WORK TASK: Your answer is the lines below, exactly, from the one that contains "width:80px; height:32px; border:5px" through the one that contains "width:84px; height:32px; border:none;", both included.

[Opening DATA SECTION section]

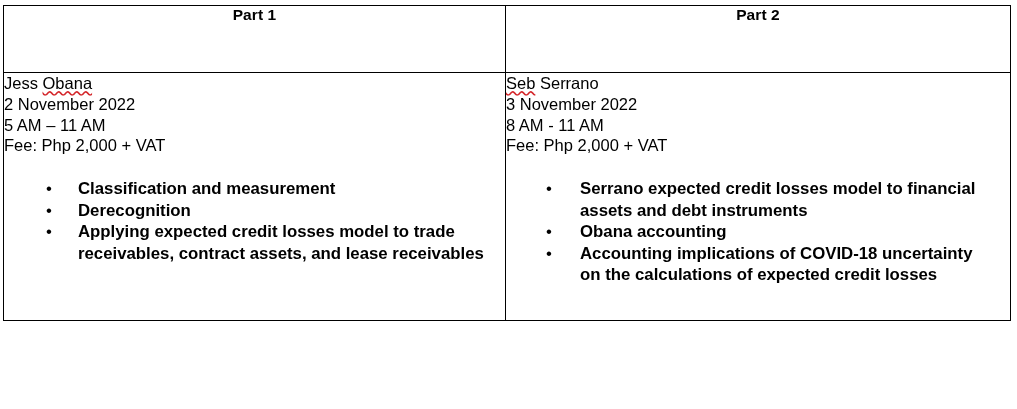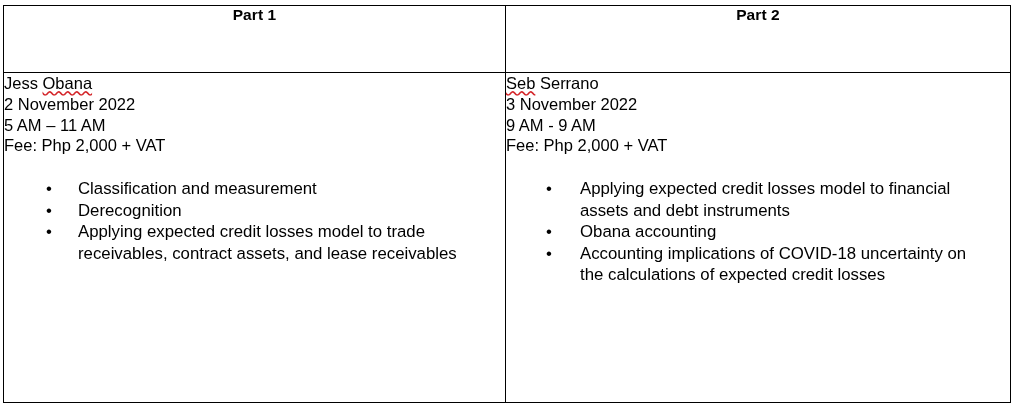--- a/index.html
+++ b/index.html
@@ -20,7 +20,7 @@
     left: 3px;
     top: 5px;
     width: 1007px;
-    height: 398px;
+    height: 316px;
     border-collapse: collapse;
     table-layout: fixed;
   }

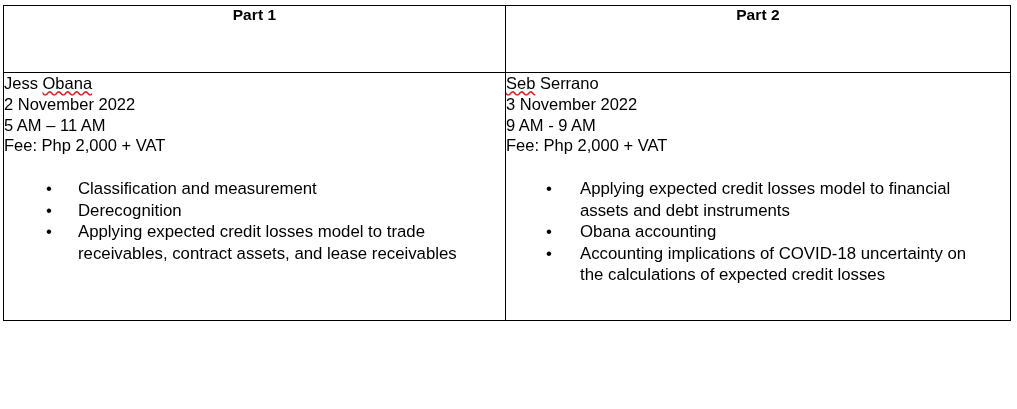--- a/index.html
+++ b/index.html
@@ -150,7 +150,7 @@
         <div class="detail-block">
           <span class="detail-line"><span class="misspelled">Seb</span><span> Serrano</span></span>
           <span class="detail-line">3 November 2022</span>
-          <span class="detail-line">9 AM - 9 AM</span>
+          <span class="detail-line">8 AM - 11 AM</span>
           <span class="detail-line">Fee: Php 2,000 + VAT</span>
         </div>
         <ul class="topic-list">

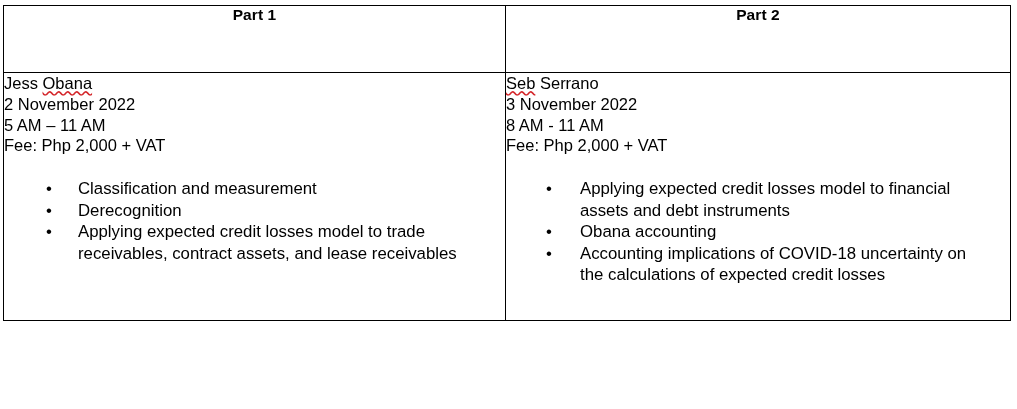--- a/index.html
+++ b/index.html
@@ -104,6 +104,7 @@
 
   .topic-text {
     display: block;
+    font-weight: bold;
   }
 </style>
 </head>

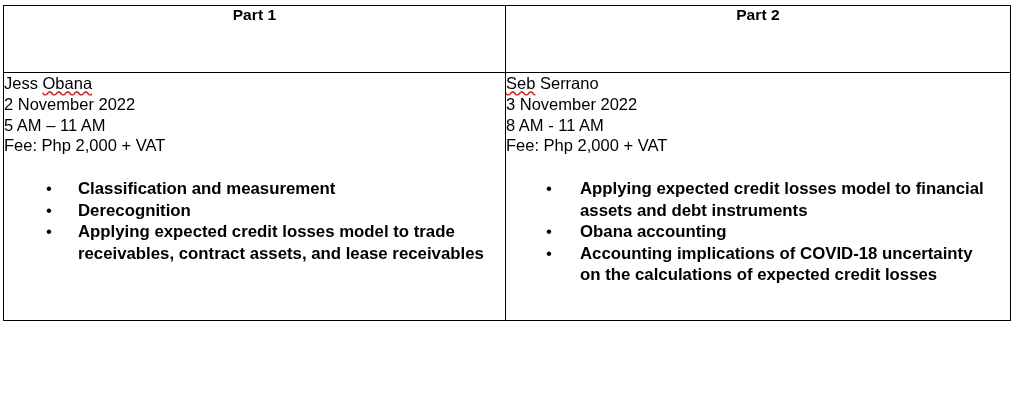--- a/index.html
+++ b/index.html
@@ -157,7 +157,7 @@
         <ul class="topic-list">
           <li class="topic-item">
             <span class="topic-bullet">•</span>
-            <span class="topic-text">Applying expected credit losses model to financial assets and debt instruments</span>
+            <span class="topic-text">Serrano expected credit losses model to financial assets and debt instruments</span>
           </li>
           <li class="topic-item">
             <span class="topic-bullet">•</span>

[Closing DATA SECTION section]
[Opening DATA SECTION section]

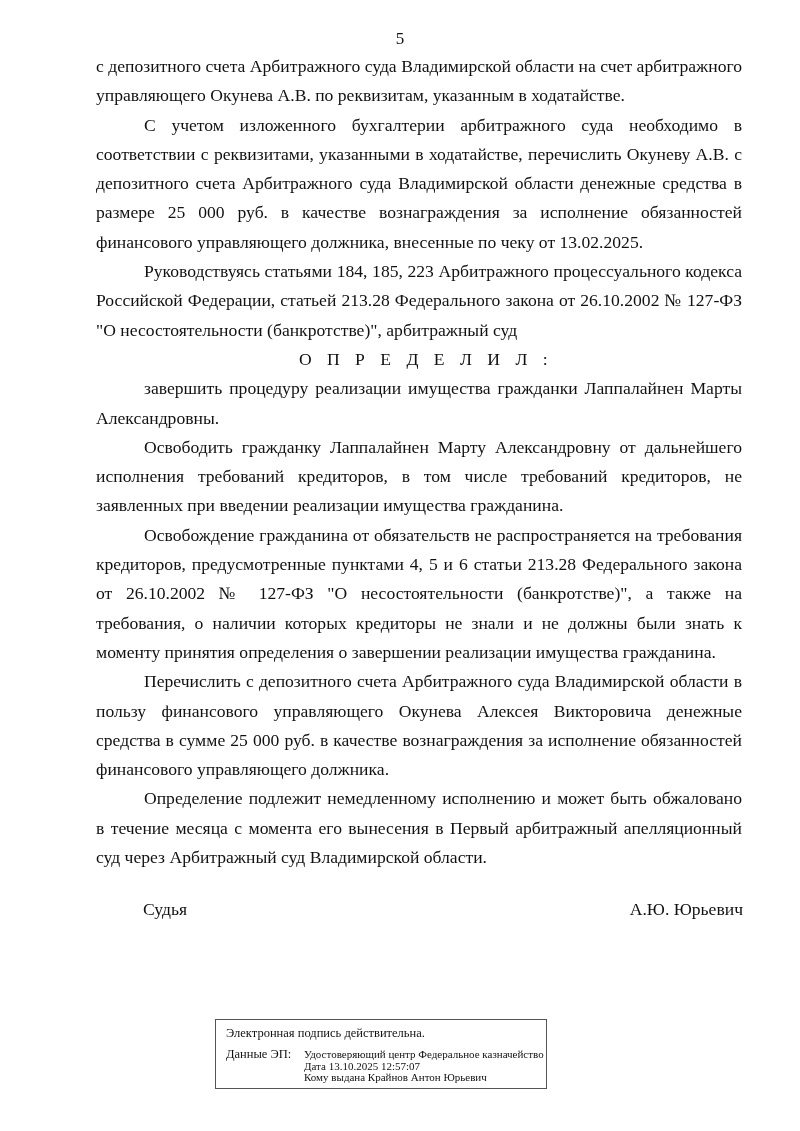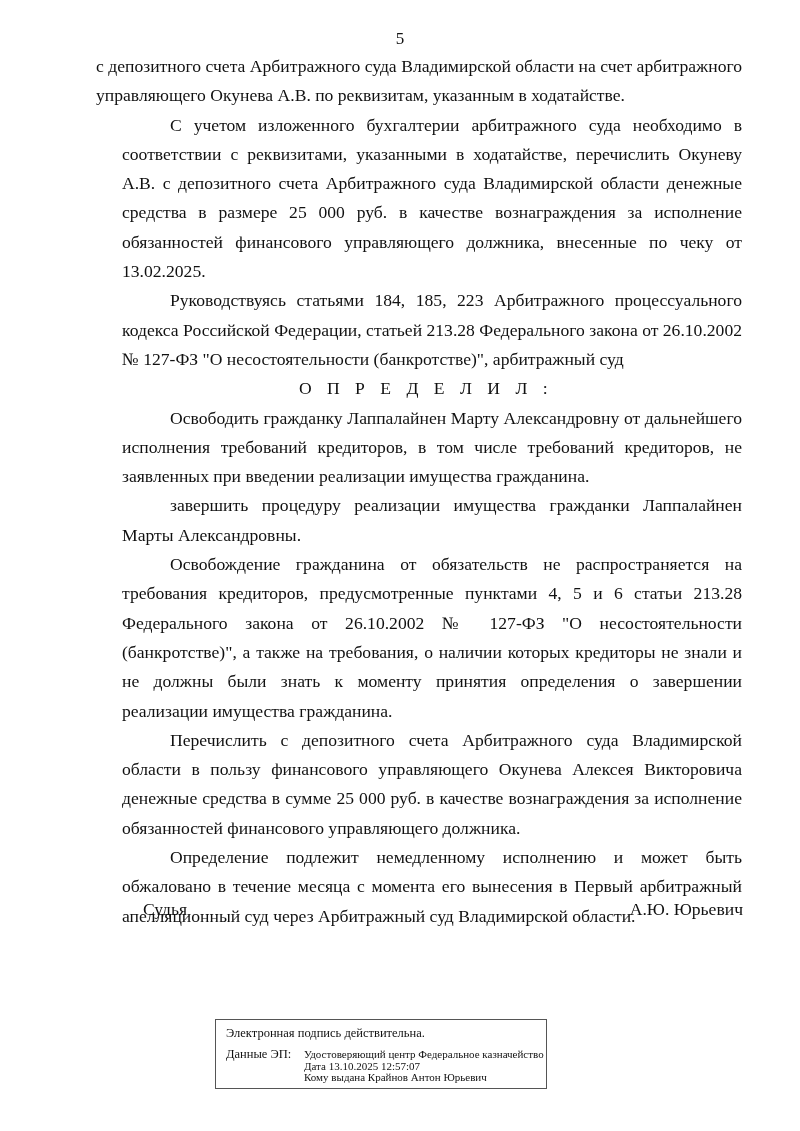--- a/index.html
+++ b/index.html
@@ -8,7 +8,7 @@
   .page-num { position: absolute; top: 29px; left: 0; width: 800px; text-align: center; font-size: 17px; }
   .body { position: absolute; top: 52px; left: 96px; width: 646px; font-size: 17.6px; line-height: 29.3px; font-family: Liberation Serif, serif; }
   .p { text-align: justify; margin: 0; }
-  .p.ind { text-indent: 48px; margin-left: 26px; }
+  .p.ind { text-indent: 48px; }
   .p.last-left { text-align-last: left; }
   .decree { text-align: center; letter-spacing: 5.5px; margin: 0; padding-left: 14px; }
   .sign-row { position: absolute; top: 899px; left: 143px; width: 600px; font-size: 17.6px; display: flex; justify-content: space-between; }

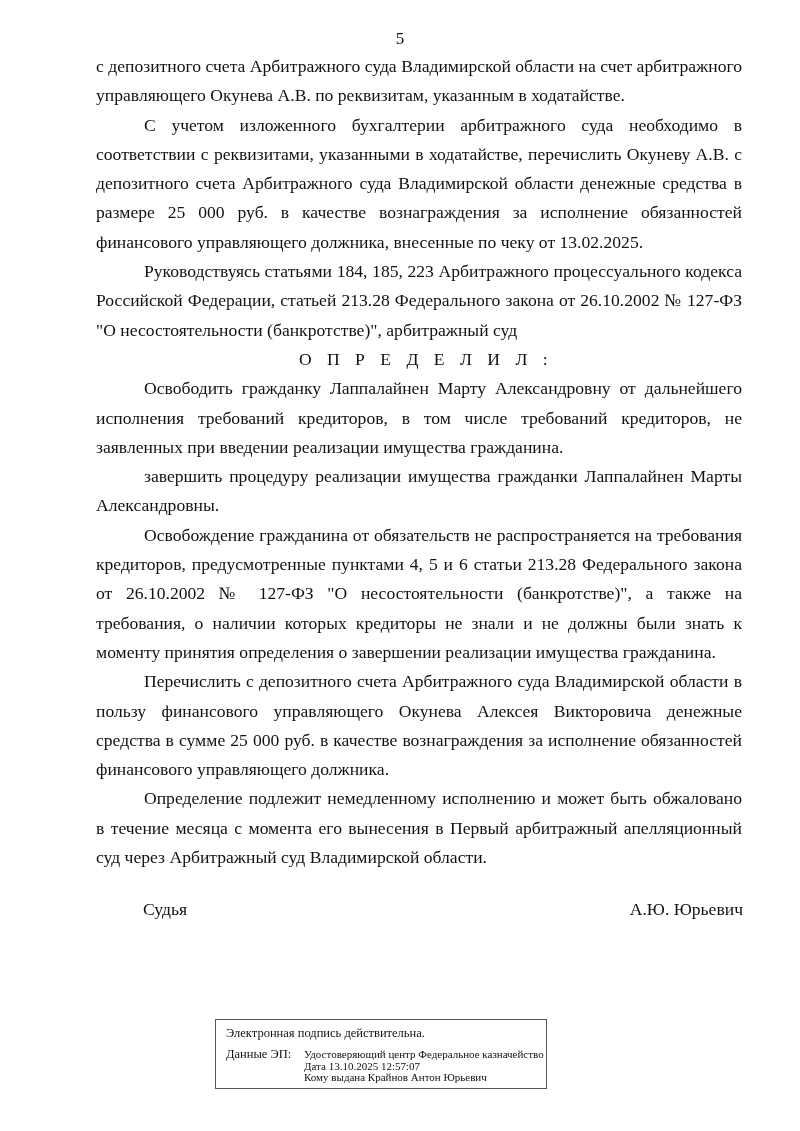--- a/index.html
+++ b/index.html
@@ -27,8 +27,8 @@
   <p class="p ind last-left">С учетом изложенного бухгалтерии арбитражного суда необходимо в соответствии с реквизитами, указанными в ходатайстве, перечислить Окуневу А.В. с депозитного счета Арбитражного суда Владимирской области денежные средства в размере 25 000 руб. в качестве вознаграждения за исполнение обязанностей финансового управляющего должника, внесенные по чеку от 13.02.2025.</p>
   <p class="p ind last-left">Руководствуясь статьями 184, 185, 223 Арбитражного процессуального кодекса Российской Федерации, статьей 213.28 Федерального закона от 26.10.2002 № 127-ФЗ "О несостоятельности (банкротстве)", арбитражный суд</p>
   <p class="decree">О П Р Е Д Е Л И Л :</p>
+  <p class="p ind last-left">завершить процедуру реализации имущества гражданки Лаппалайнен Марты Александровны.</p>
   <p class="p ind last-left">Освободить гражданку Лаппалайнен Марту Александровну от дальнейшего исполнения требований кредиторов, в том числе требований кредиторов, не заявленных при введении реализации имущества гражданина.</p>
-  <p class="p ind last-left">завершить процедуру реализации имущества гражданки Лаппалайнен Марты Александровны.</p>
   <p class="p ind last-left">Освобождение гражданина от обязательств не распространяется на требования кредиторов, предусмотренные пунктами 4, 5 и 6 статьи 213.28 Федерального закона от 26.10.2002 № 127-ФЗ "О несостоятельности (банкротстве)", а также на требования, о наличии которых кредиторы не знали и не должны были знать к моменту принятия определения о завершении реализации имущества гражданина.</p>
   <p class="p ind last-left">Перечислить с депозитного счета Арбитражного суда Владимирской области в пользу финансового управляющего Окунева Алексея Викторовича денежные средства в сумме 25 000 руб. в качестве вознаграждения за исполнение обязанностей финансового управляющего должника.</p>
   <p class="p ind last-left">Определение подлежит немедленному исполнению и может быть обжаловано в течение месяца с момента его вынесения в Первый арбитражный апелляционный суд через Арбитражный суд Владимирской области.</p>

[Closing DATA SECTION section]
[Opening DATA SECTION section]

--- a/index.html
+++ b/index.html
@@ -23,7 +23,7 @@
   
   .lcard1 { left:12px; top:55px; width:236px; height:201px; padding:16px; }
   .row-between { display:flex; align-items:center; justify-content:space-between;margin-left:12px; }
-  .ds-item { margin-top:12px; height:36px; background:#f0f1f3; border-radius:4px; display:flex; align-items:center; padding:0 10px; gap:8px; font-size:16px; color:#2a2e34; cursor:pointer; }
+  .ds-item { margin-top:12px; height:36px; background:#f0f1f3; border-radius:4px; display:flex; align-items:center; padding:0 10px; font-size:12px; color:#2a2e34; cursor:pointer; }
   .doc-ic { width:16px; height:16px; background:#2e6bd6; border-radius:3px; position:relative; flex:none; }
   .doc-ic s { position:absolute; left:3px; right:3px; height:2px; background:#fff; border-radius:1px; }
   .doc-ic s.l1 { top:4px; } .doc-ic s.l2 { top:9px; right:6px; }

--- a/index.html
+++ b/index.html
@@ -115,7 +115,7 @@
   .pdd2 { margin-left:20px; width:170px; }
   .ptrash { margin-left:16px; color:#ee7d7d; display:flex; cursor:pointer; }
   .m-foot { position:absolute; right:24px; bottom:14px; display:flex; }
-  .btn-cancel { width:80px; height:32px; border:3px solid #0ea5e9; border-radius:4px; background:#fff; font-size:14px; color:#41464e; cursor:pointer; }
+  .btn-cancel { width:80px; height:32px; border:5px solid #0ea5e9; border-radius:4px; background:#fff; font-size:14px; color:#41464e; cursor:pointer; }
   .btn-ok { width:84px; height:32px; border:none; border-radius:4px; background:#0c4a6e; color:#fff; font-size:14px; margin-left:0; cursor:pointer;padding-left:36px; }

[Closing DATA SECTION section]

REPLY:
+  .btn-cancel { width:80px; height:32px; border:5px solid #0ea5e9; border-radius:4px; background:#fff; font-size:14px; color:#41464e; cursor:pointer; }
   .btn-ok { width:84px; height:32px; border:none; border-radius:4px; background:#0c4a6e; color:#fff; font-size:14px; margin-left:0; cursor:pointer;padding-left:36px; }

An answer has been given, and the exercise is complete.